** Dataset records follows **
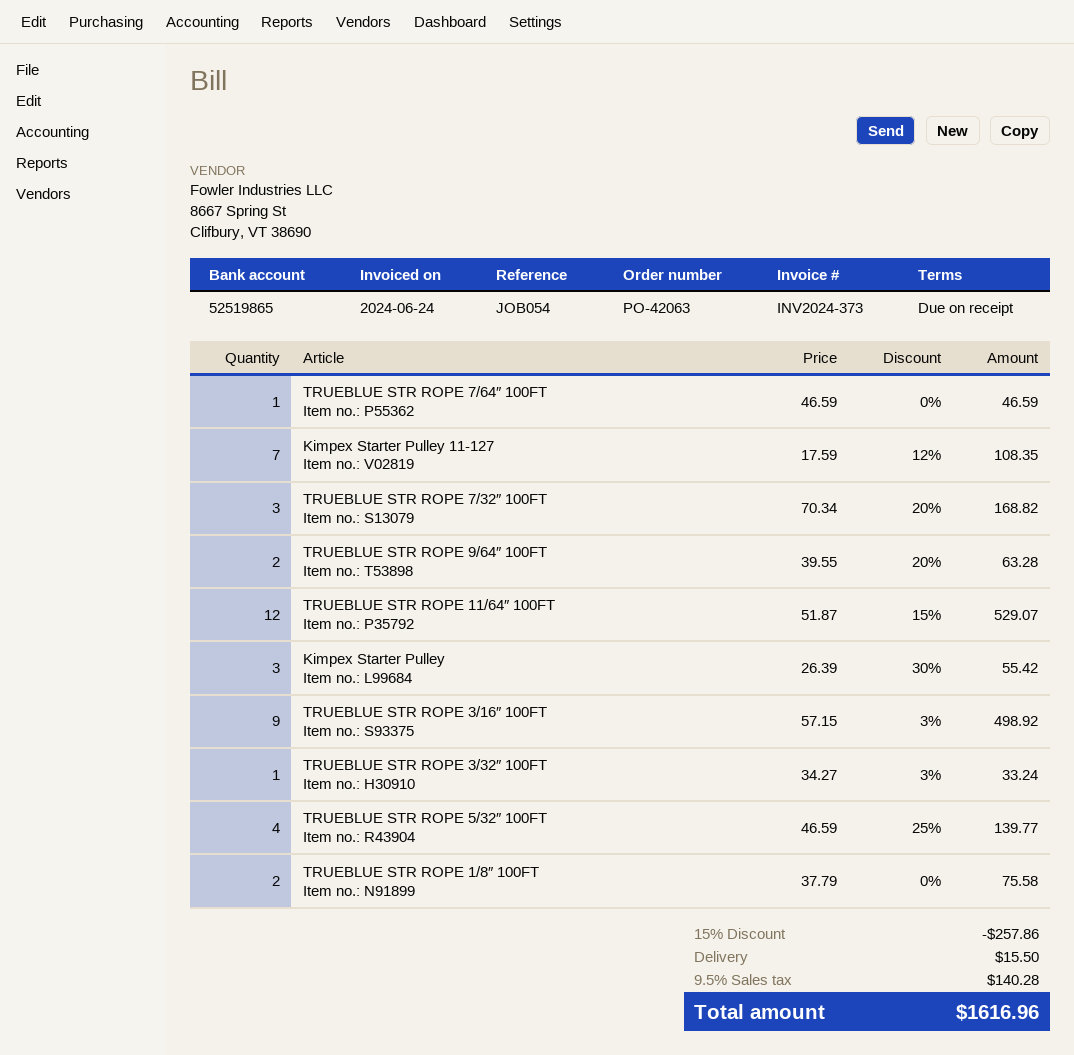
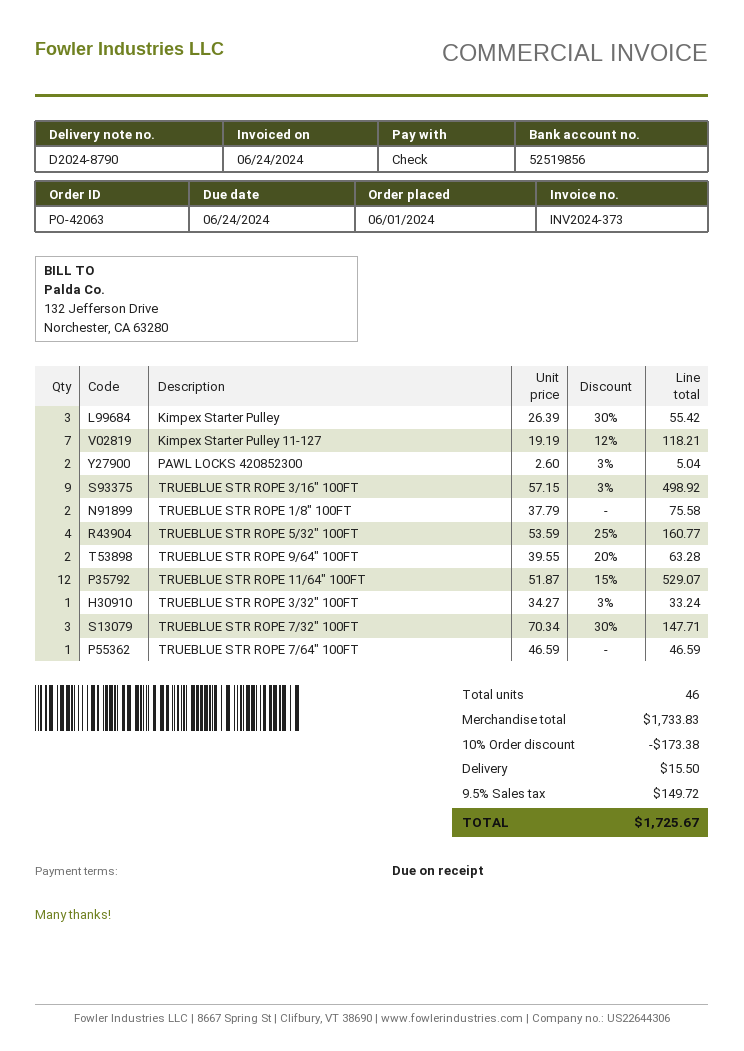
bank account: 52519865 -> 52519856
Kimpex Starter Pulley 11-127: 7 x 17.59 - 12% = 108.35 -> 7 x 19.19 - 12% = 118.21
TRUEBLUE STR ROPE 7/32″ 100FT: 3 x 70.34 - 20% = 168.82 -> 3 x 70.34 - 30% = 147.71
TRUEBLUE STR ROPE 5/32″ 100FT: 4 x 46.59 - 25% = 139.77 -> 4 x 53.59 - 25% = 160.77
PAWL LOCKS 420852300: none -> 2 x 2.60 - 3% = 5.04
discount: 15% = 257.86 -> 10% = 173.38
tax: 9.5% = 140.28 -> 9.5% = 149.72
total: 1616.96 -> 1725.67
** End of Dataset records **
** Dataset records follows **
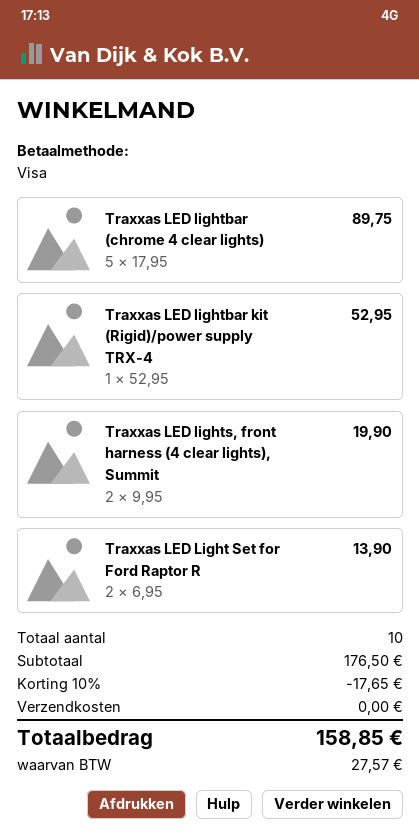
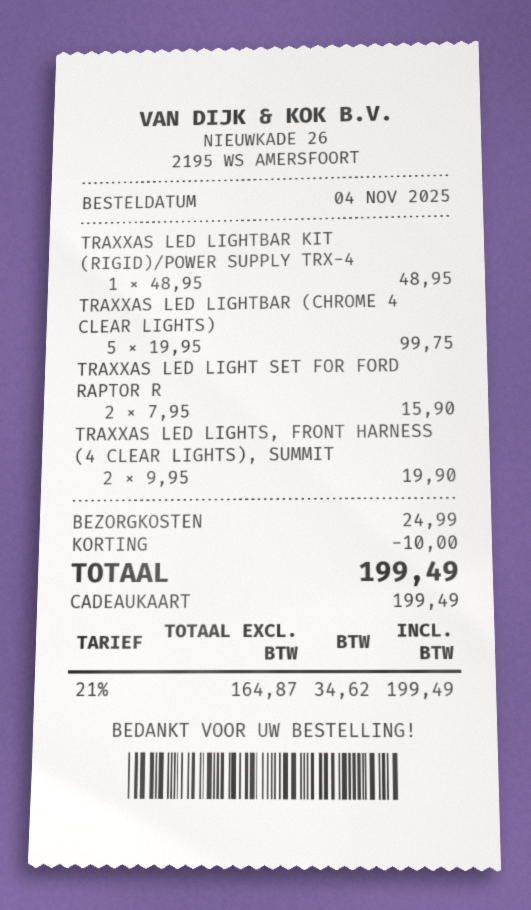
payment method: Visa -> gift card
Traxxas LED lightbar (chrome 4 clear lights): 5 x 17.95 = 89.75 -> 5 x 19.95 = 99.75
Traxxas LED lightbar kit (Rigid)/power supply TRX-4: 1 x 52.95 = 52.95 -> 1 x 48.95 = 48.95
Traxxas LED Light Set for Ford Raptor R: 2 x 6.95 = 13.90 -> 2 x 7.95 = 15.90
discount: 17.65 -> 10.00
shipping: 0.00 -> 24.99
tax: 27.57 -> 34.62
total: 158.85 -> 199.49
** End of Dataset records **
** Dataset records follows **
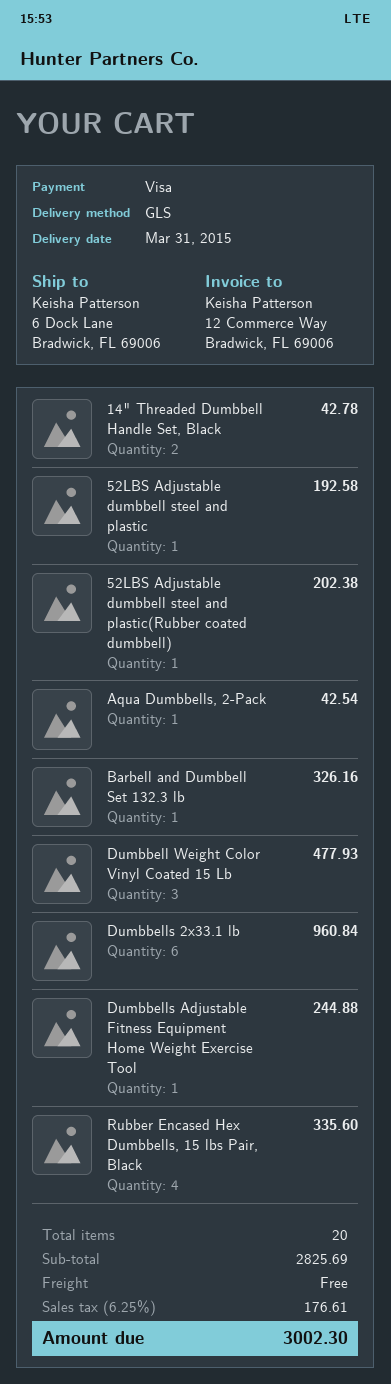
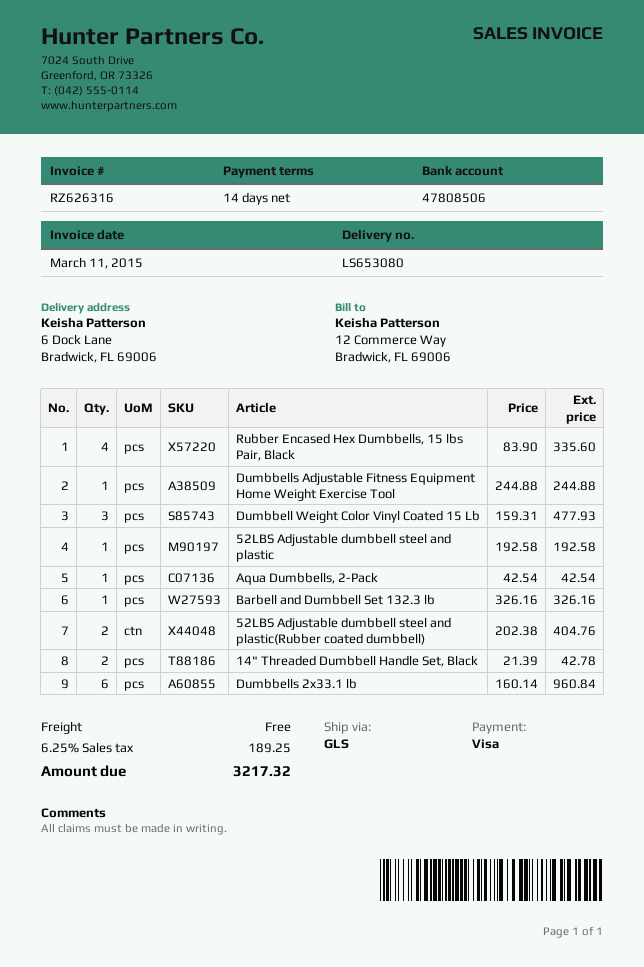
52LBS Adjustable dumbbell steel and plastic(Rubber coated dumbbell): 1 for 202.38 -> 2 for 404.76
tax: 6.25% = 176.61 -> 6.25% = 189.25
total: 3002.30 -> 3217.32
** End of Dataset records **
* [Exercise]
Please, from the entries above, set down exactly the lines from the one containing "discount: 17.65 -> 10.00" through the one containing "total: 158.85 -> 199.49", and only those.

* [Reply to the task]
discount: 17.65 -> 10.00
shipping: 0.00 -> 24.99
tax: 27.57 -> 34.62
total: 158.85 -> 199.49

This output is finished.